Jul 14 2014

Journey from procedural to reactive JavaScript with stops

Same simple problem solved in different programming styles.

update I have presented this journey at several conferences. Here are the slides

You can find the companion source code with each solution in the repo bahmutov/javascript-journey. Just clone and run any particular file to experiment.

Problem: given an array of numbers, multiply each number by a constant and print the result.

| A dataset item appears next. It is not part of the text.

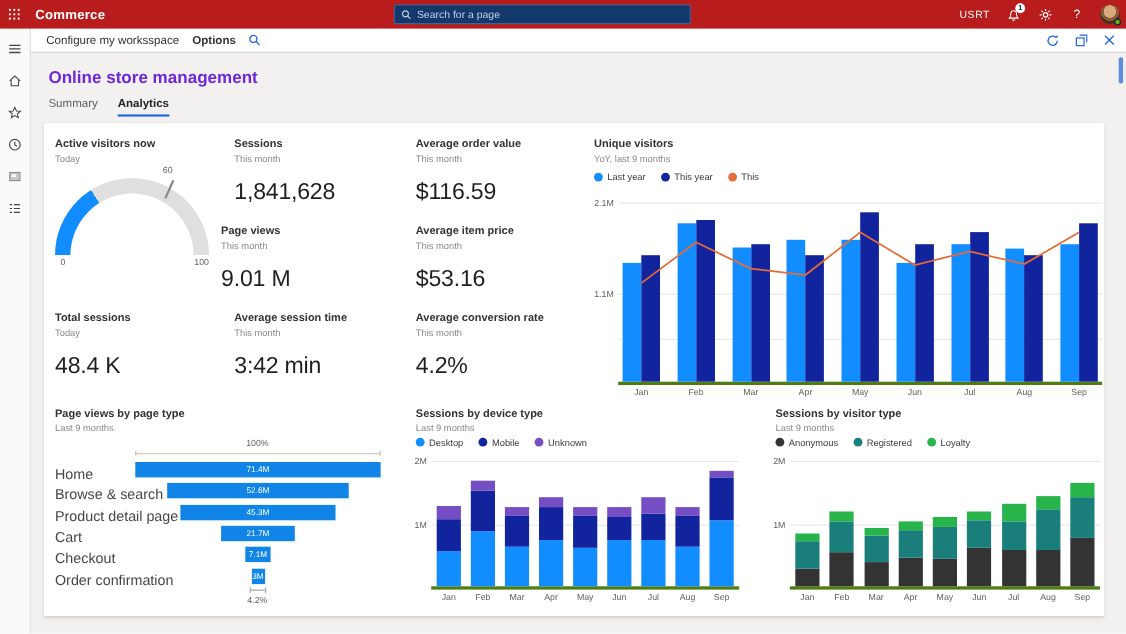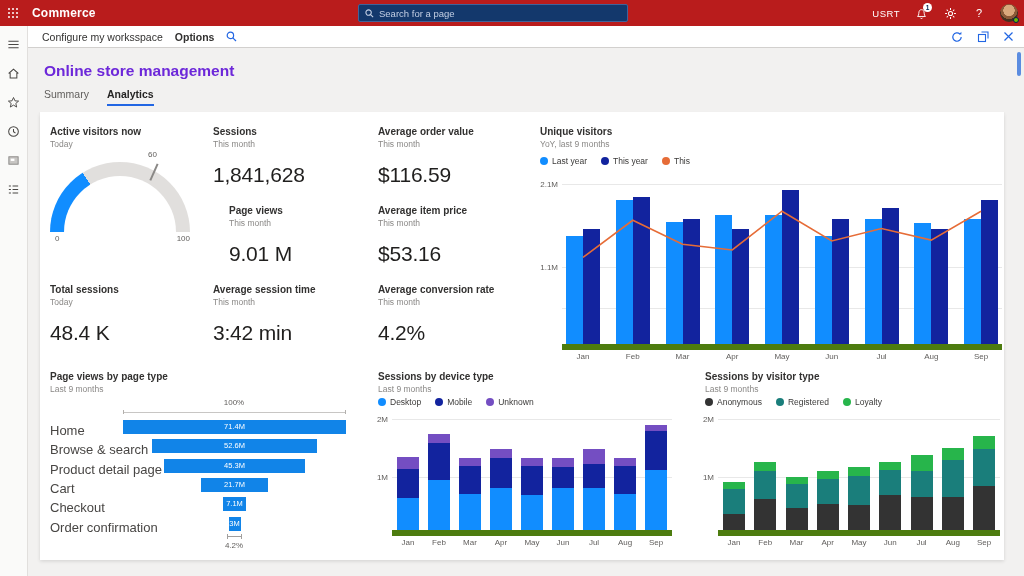"2.1M" .plot { border-bottom: 6px solid #4d7c0f -> 3px solid #4d7c0f }
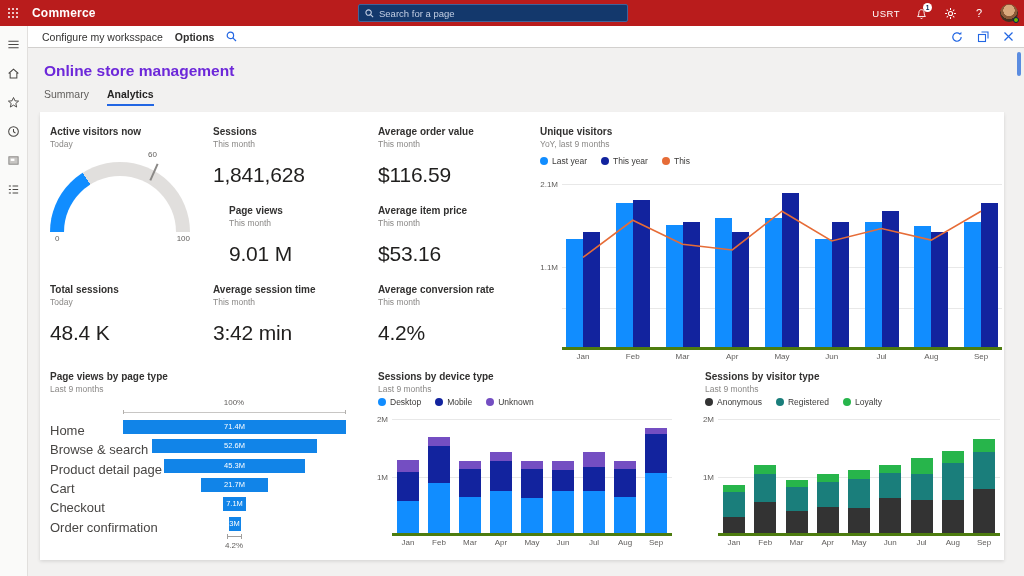"Page views" div.kpi { left: 189px -> 161px }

1 2	var numbers = [3, 1, 7]; var constant = 2;

Let us take a stab at this simple problem using different programming techniques. We will start with typical C-like procedural solution and will journey through modern object-oriented JavaScript, followed by a more functional programming approach. We will finish with chained event emitters and reactive programming solutions. Finally, I will list additional resources for each technique.

procedural

This is the way many people program the solution using the procedural style. You can see the same style in C, C++, C#, Java, etc.

var k = 0;
for(k = 0; k < numbers.length; k += 1) {
  console.log(numbers[k] * constant);
}
// 6 2 14

This code is fast and simple to read. Unfortunately, it is not very reusable and extremely brittle. Many times I had to debug off by 1 errors in array iteration.

Let us start with code reuse. JavaScript allows to easily create new functions, so we can separate loop iteration from processing

function mul(a, b) {
  return a * b;
}
function processNumber(n, constant) {
  console.log(mul(n, constant));
}
for(k = 0; k < numbers.length; k += 1) {
  processNumber(numbers[k], constant);
}
// 6 2 14

Each function has clear purpose, can be quickly understood, and is easy to test. We still had to pass arguments (like constant) around and combine printing and multiplication manually (by writing processNumber function). The manual iteration using for loop can still be a source of errors.

object-oriented

Current JavaScript version has added Array methods that iterate over each element, making the code much cleaner. Let us reuse the functions we have written earlier and just replace the for loop with object method

numbers.forEach(function (n) {
  processNumber(n, constant);
});
// 6 2 14

Notice that the original problem clearly stated multiply then print each number. I believe the code should naturally express the algorithm, and right now the processNumber function hides the algorithm. Fortunately, the Array has several iteration methods. We can combine map iterator with forEach to better express our steps. In particular by using map we are creating a copy of the original array, thus making sure we are not modifying the original numbers.

function mul(a, b) {
  return a * b;
}
function print(n) {
  console.log(n);
}
numbers.map(function (n) {
  return mul(n, constant);
}).forEach(print);
// 6 2 14

Notice how we used print function: just pass it to forEach method, completely removing an extra function. Fewer functions and fewer arguments lead to fewer places for bugs to creep in.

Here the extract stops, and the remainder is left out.